Rayleigh provided the first theoretical treatment of the elastic scattering of light by particles much smaller than the light’s wavelength, a phenomenon now known as “Rayleigh scattering”, which notably explains why the sky is blue. He studied and described transverse surface waves in solids, now known as “Rayleigh waves”. He contributed extensively to fluid dynamics, with concepts such as the Rayleigh number (a dimensionless number associated with natural convection), Rayleigh flow, the Rayleigh–Taylor instability, and Rayleigh’s criterion for the stability of Taylor–Couette flow. He also formulated the circulation theory of aerodynamic lift. In optics, Rayleigh proposed a well known criterion for angular resolution. His derivation of the Rayleigh–Jeans law for classical black-body radiation later played an important role in the birth of quantum mechanics (see Ultraviolet catastrophe). Rayleigh’s textbook The Theory of Sound (1877) is still used today by acousticians and engineers.

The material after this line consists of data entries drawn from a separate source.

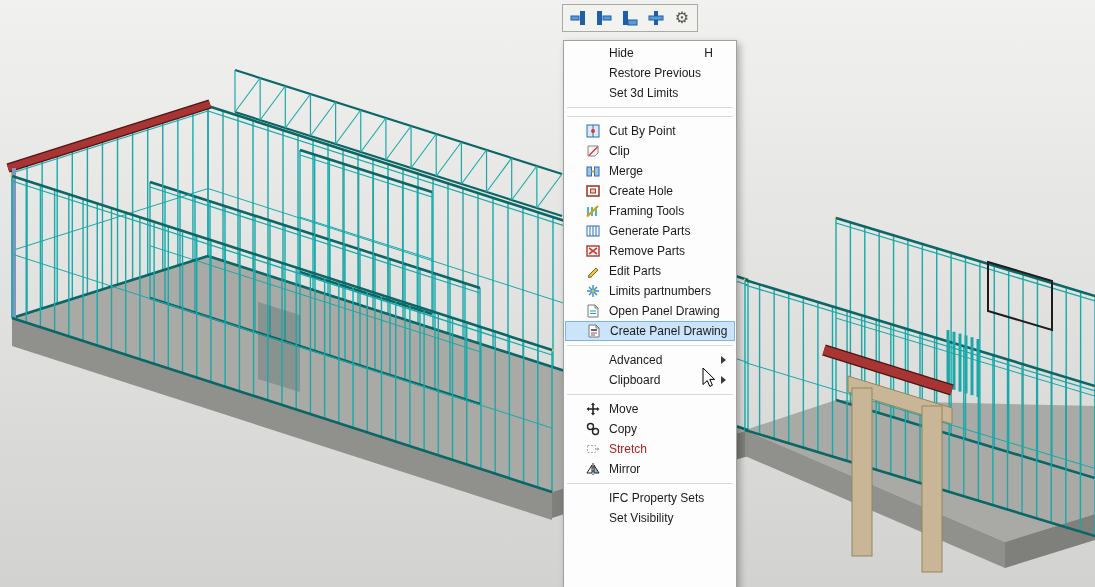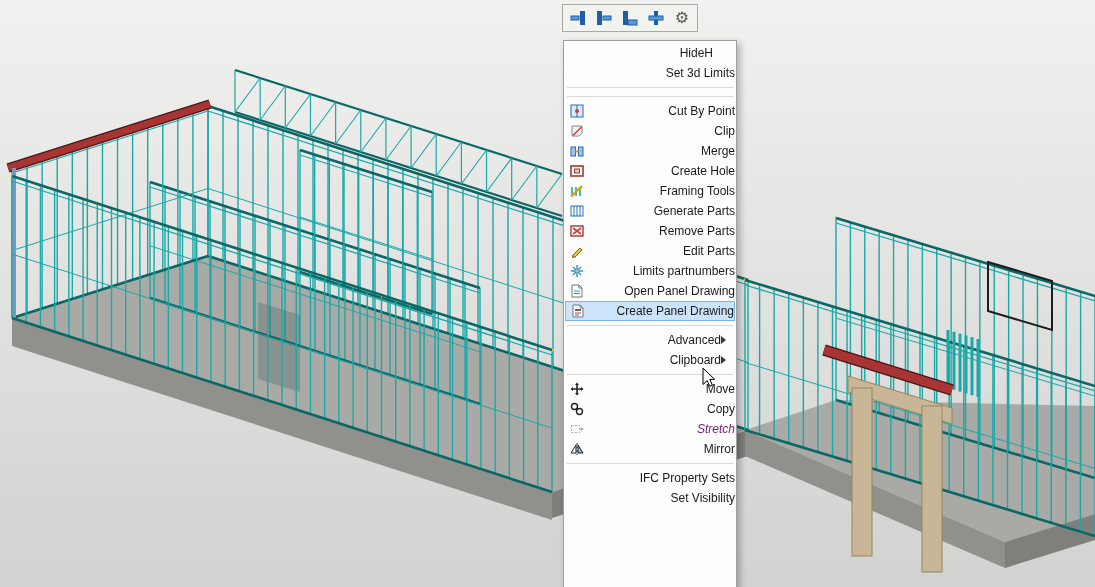--- a/index.html
+++ b/index.html
@@ -18,27 +18,27 @@
   .tbtn{width:26px;height:24px;display:flex;align-items:center;justify-content:center;cursor:pointer;}
   
   #context-menu{
     position:absolute;left:563px;top:40px;width:174px;height:562px;z-index:10;
     background:#fdfdfd;border:1px solid #a0a0a0;box-sizing:border-box;
     box-shadow:3px 3px 7px rgba(0,0,0,0.28);
     padding-top:2px;font-size:12px;color:#1a1a1a;
   }
   .mi{
     display:flex;align-items:center;height:20px;margin:0 1px;
-    box-sizing:border-box;padding-left:4px;cursor:default;white-space:nowrap;text-align:right;
+    box-sizing:border-box;padding-left:20px;cursor:default;white-space:nowrap;
   }
   .mi .ic{width:20px;height:16px;flex:0 0 20px;display:flex;align-items:center;justify-content:flex-start;}
   .mi .lbl{flex:1;padding-left:4px;}
   .mi .shortcut{margin-right:22px;}
   .mi.hl{background:#cbe4f9;border:1px solid #7eb4e2;}
-  .mi.disabled .lbl{color:#701a75;font-style:italic;}
+  .mi.disabled .lbl{color:#b91c1c;}
   .arrow{
     width:0;height:0;border-top:4px solid transparent;border-bottom:4px solid transparent;
     border-left:5px solid #3a3a3a;margin-right:9px;
   }
   .sep{height:1px;background:#d8d8d6;margin:4px 3px;}
   .sepwrap{height:9px;display:flex;align-items:center;}
   .sepwrap .sep{flex:1;margin:0 3px;}
   
   #cursor{position:absolute;left:702px;top:367px;z-index:30;}
 </style>
@@ -398,20 +398,24 @@
 
 <div id="context-menu">
 
   <div class="mi">
     <span class="ic"></span>
     <span class="lbl">Hide</span>
     <span class="shortcut">H</span>
   </div>
   <div class="mi">
     <span class="ic"></span>
+    <span class="lbl">Restore Previous</span>
+  </div>
+  <div class="mi">
+    <span class="ic"></span>
     <span class="lbl">Set 3d Limits</span>
   </div>
 
   <div class="sepwrap">
       <div class="sep"></div>
     </div>
 
 
   <div class="sepwrap">
       <div class="sep"></div>

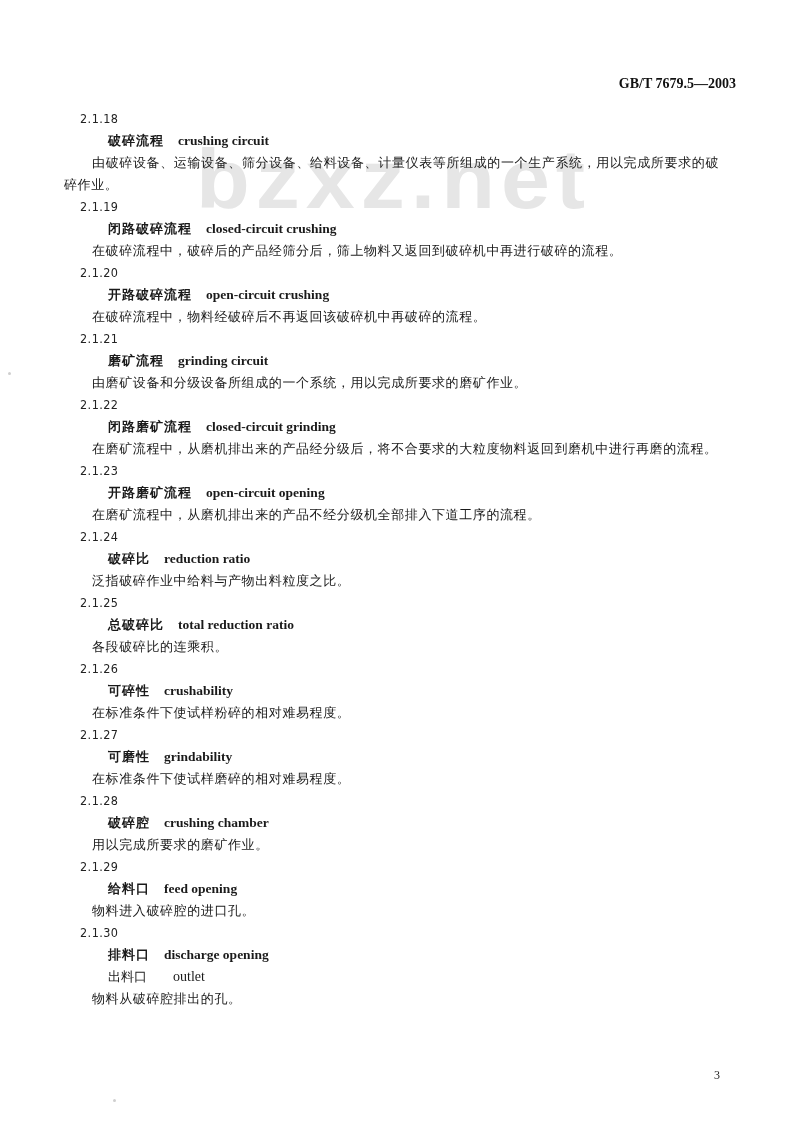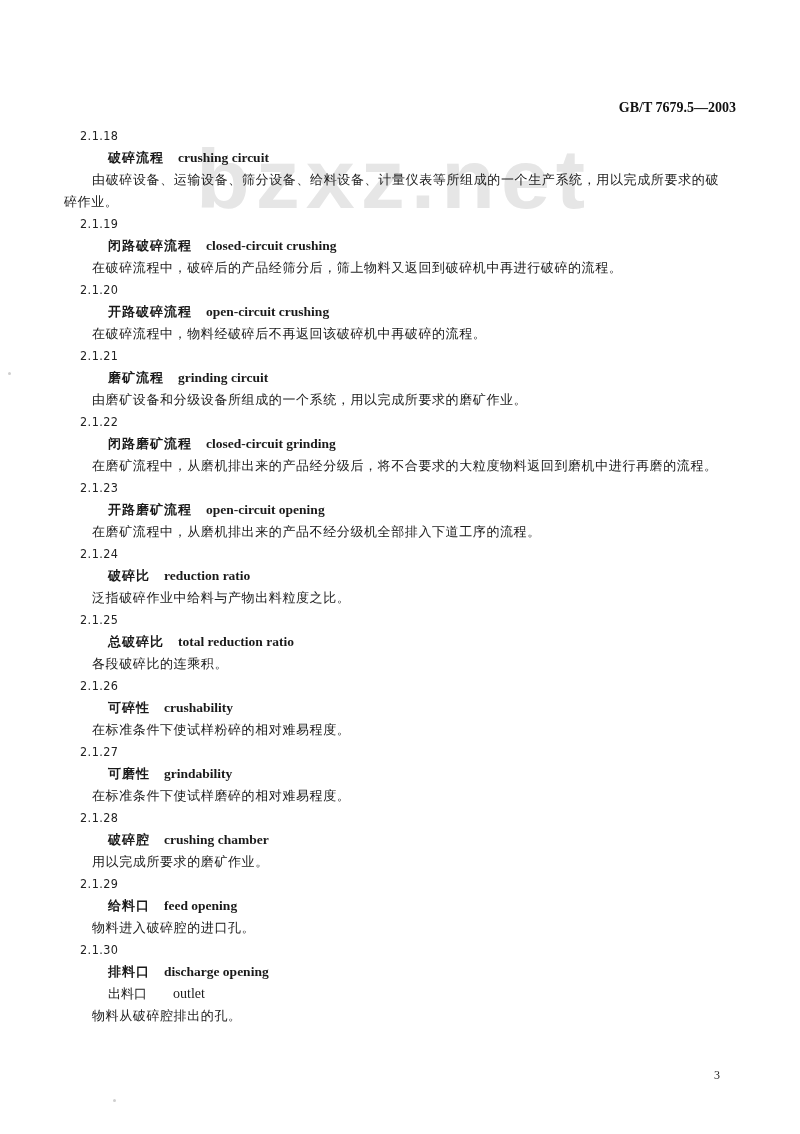--- a/index.html
+++ b/index.html
@@ -11,23 +11,23 @@
     .watermark {
       position: absolute; left: 196px; top: 138px;
       font-family: "Liberation Sans", "DejaVu Sans", sans-serif;
       font-weight: bold; font-size: 88px; line-height: 88px;
       color: #e6e6e6; letter-spacing: 6px; z-index: 0;
       transform: scaleY(0.95); transform-origin: top left;
     }
     .std-code {
       position: absolute; right: 64px; top: 76px;
       font-family: "Liberation Serif", "DejaVu Serif", serif;
-      font-weight: bold; font-size: 14px; color: #111; z-index: 1; margin-top: 24px;
+      font-weight: bold; font-size: 14px; color: #111; z-index: 1;
     }
-    .content { position: absolute; left: 0; top: 125px; width: 800px; z-index: 1; }
+    .content { position: absolute; left: 0; top: 108px; width: 800px; z-index: 1; }
     .entry { position: relative; }
     .clause {
       margin-left: 80px; height: 22px; line-height: 22px;
       font-family: "DejaVu Sans", sans-serif; font-size: 12.5px;
       letter-spacing: 0.5px; color: #222; transform: scaleX(0.9); transform-origin: left;
     }
     .term-line {
       margin-left: 108px; height: 22px; line-height: 22px; font-size: 13px; white-space: nowrap;
     }
     .term-zh { font-family: "DejaVu Sans", sans-serif; font-weight: bold; letter-spacing: 1px; margin-top: 36px; }

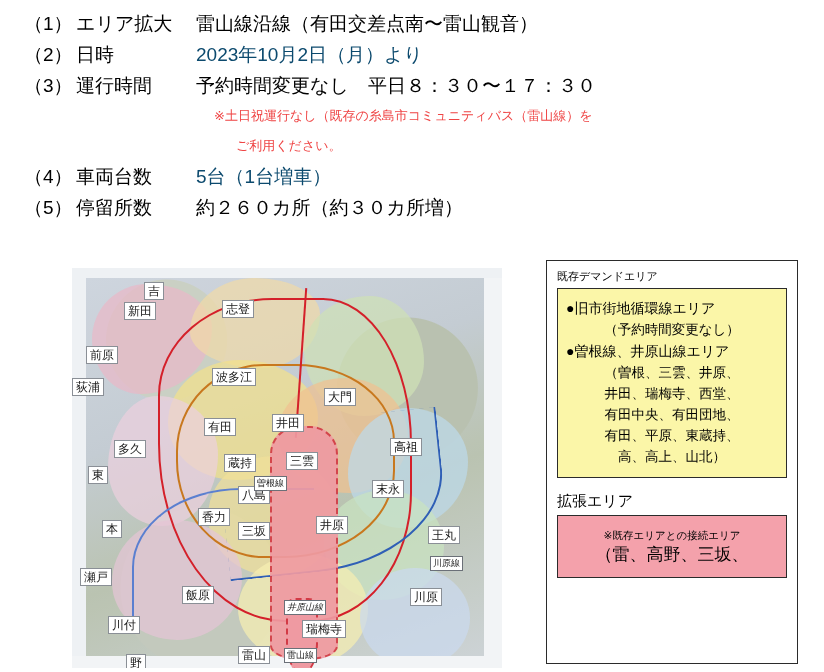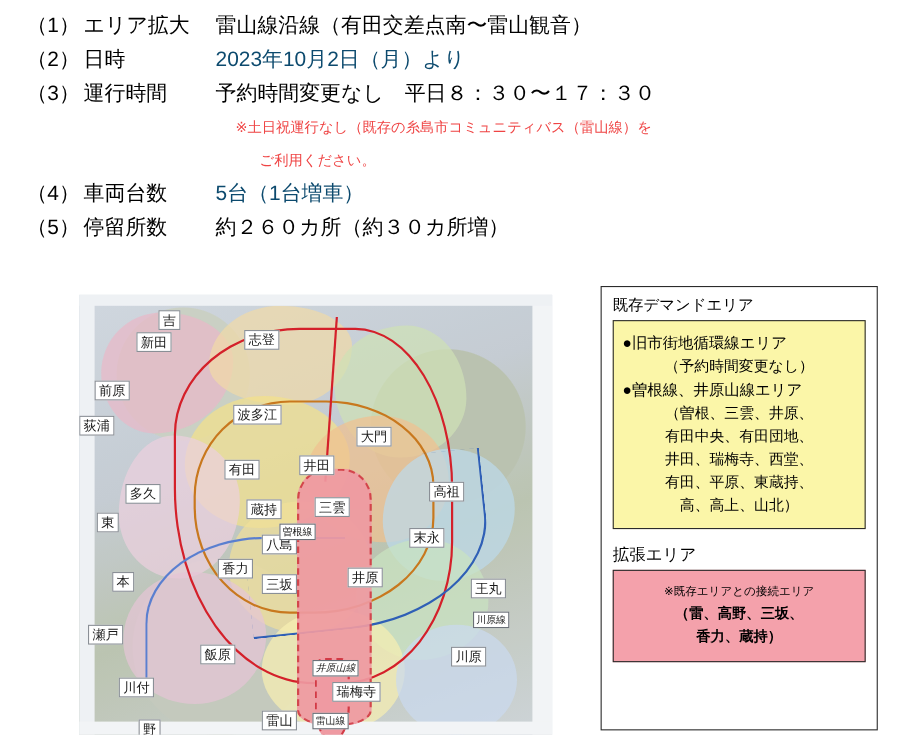--- a/index.html
+++ b/index.html
@@ -182,21 +182,21 @@
     position: absolute;
     left: 546px;
     top: 10px;
     width: 252px;
     height: 404px;
     border: 1px solid #2b2b2b;
     box-sizing: border-box;
     background: #ffffff;
   }
   .legend-title {
-    font-size: 14px;
+    font-size: 11px;
     margin: 8px 0 4px 10px;
   }
   .legend-box-yellow {
     margin: 2px 10px 0 10px;
     background: #fbf6a8;
     border: 1px solid #2b2b2b;
     padding: 8px 8px 10px 8px;
     box-sizing: border-box;
   }
   .legend-sub-title {
@@ -217,21 +217,21 @@
     white-space: nowrap;
   }
   .sub-line {
     font-size: 13.5px;
     line-height: 21px;
     text-align: center;
     white-space: nowrap;
   }
   .pink-head { font-size: 14px; line-height: 20px; text-align: left; }
   .pink-note { font-size: 10.5px; line-height: 18px; }
-  .pink-body { font-size: 13px; line-height: 21px; font-weight: bold; }
+  .pink-body { font-size: 17px; line-height: 21px; }
 </style>
 </head>
 <body>
 
 <div class="doc-list">
 
   <div class="doc-row">
     <span class="doc-num">（1）</span>
     <span class="doc-label w1">エリア拡大</span>
     <span class="doc-value">雷山線沿線（有田交差点南〜雷山観音）</span>
@@ -333,28 +333,27 @@
 
   <div class="legend">
     <div class="legend-title">既存デマンドエリア</div>
 
     <div class="legend-box-yellow">
       <div class="bullet-line">●旧市街地循環線エリア</div>
       <div class="sub-line">（予約時間変更なし）</div>
 
       <div class="bullet-line">●曽根線、井原山線エリア</div>
       <div class="sub-line">（曽根、三雲、井原、</div>
+      <div class="sub-line">井田、瑞梅寺、西堂、</div>
       <div class="sub-line">有田中央、有田団地、</div>
-      <div class="sub-line">井田、瑞梅寺、西堂、</div>
       <div class="sub-line">有田、平原、東蔵持、</div>
       <div class="sub-line">高、高上、山北）</div>
     </div>
 
     <div class="legend-sub-title">拡張エリア</div>
 
     <div class="legend-box-pink">
       <div class="pink-note">※既存エリアとの接続エリア</div>
       <div class="pink-body">（雷、高野、三坂、</div>
-      <div class="pink-body">香力、蔵持）</div>
     </div>
   </div>
 
 </div>
 
 </body></html>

His education was repeatedly interrupted by ill-health. He spent three years in a private school at Wimbledon, and another short stay at Harrow, he finally spent four years with the Rev. George Townsend Warner (1857) who took pupils at Torquay. In 1861 he entered Trinity College, Cambridge.where, he graduated in the Mathematical Tripos in 1865.In 1866 he obtained a fellowship at Trinity which he held until 1871.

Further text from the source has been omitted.